* _DATASET EXCERPTS_

######

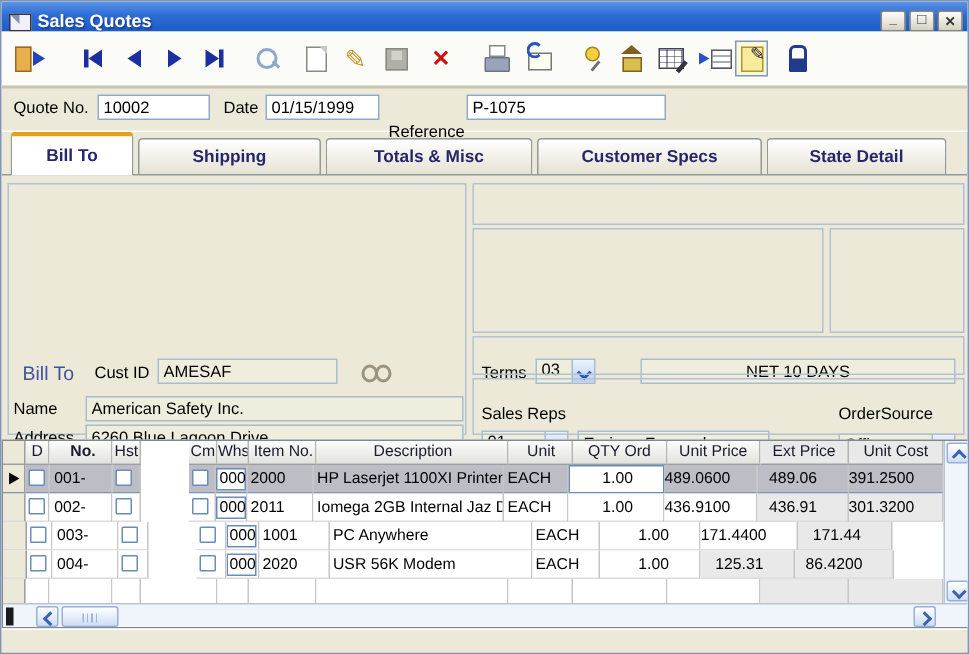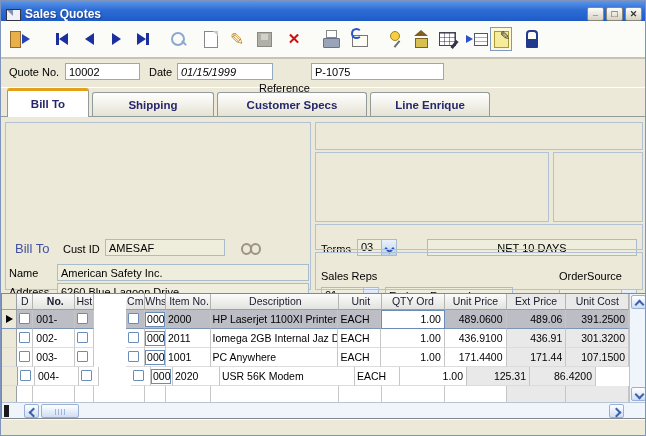--- a/index.html
+++ b/index.html
@@ -187,7 +187,7 @@
     <span class="lbl" style="left:8px;top:8px">Quote No.</span>
     <input class="fld" style="left: 64px; top: 5px; width: 75px;" value="10002">
     <span class="lbl" style="left:148px;top:8px">Date</span>
-    <input class="fld" style="left: 176px; top: 5px; width: 96px; font-style: italic;" value="01/15/1999">
+    <input class="fld" style="left: 176px; top: 5px; width: 76px;" value="01/15/1999">
     <span class="lbl" style="left:258px;top:24px">Reference</span>
     <input class="fld" style="left: 310px; top: 5px; width: 133px;" value="P-1075">
   </div>

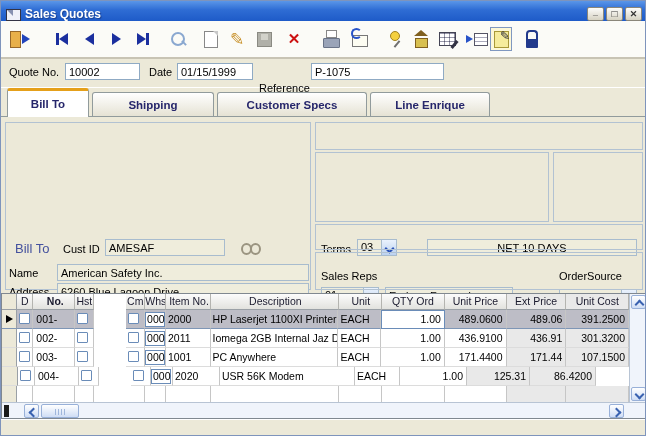--- a/index.html
+++ b/index.html
@@ -195,6 +195,7 @@
   <div id="tabs">
     <span class="tab active" style="width:82px">Bill To</span>
     <span class="tab" style="width:122px">Shipping</span>
+    <span class="tab" style="width:138px">Totals &amp; Misc</span>
     <span class="tab" style="width:150px">Customer Specs</span>
     <span class="tab" style="width:120px">Line Enrique</span>
   </div>

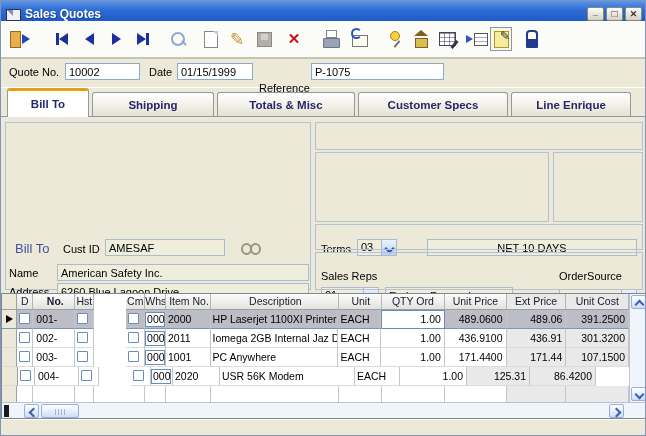--- a/index.html
+++ b/index.html
@@ -197,7 +197,7 @@
     <span class="tab" style="width:122px">Shipping</span>
     <span class="tab" style="width:138px">Totals &amp; Misc</span>
     <span class="tab" style="width:150px">Customer Specs</span>
-    <span class="tab" style="width:120px">Line Enrique</span>
+    <span class="tab" style="width:120px">State Detail</span>
   </div>
 
   <div id="mainpanel">

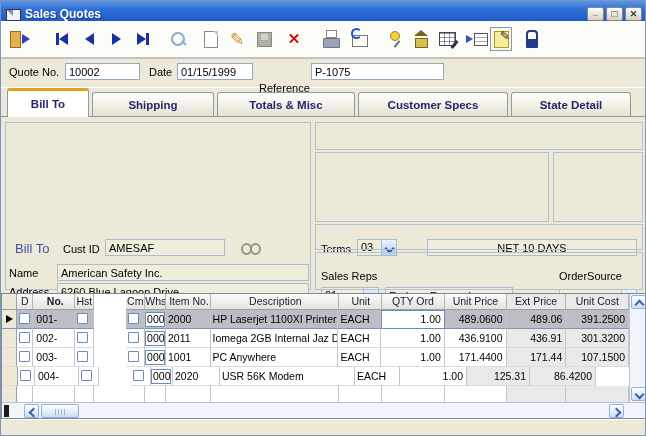--- a/index.html
+++ b/index.html
@@ -121,7 +121,7 @@
   .w-hst{width:20px;} .w-cm{width:20px;margin-left:32px;} .w-whs{width:22px;} .w-item{width:47px; padding-left:2px;}
   .w-desc{width:135px; padding-left:2px;} .w-unit{width:45px; padding-left:2px;}
   .w-qty{width:67px;} .w-up{width:65px;} .w-ep{width:63px;} .w-uc{width:66px;}
-  .num{ text-align:right; padding-right:3px;}
+  .num{ text-align:right; padding-right:20px;}
   .c.w-sel{ background:#ECE9D8; border-right:1px solid #9AA0A6; position:relative;}
   .c.w-ep,.c.w-uc{ background:#E9E9E9;}
   .chk{ display:inline-block; width:11px; height:11px; margin:3px 0 0 2px; background:#FFF; border:1px solid #6A8CB8; border-radius:1px;}

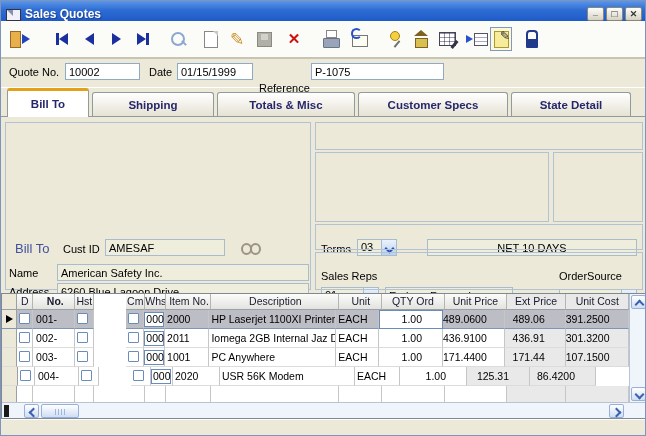--- a/index.html
+++ b/index.html
@@ -341,7 +341,6 @@
       <span class="c w-qty num">1.00</span>
       <span class="c w-up num">171.4400</span>
       <span class="c w-ep num">171.44</span>
-      <span class="c w-uc num">107.1500</span>
     </div>
 
     <div class="g-row">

######

* _PROBLEM TO WORK ON_
Say how many lines of the listing above contain "margin". Include nothing besides the number.

* _TASK SOLUTION_
2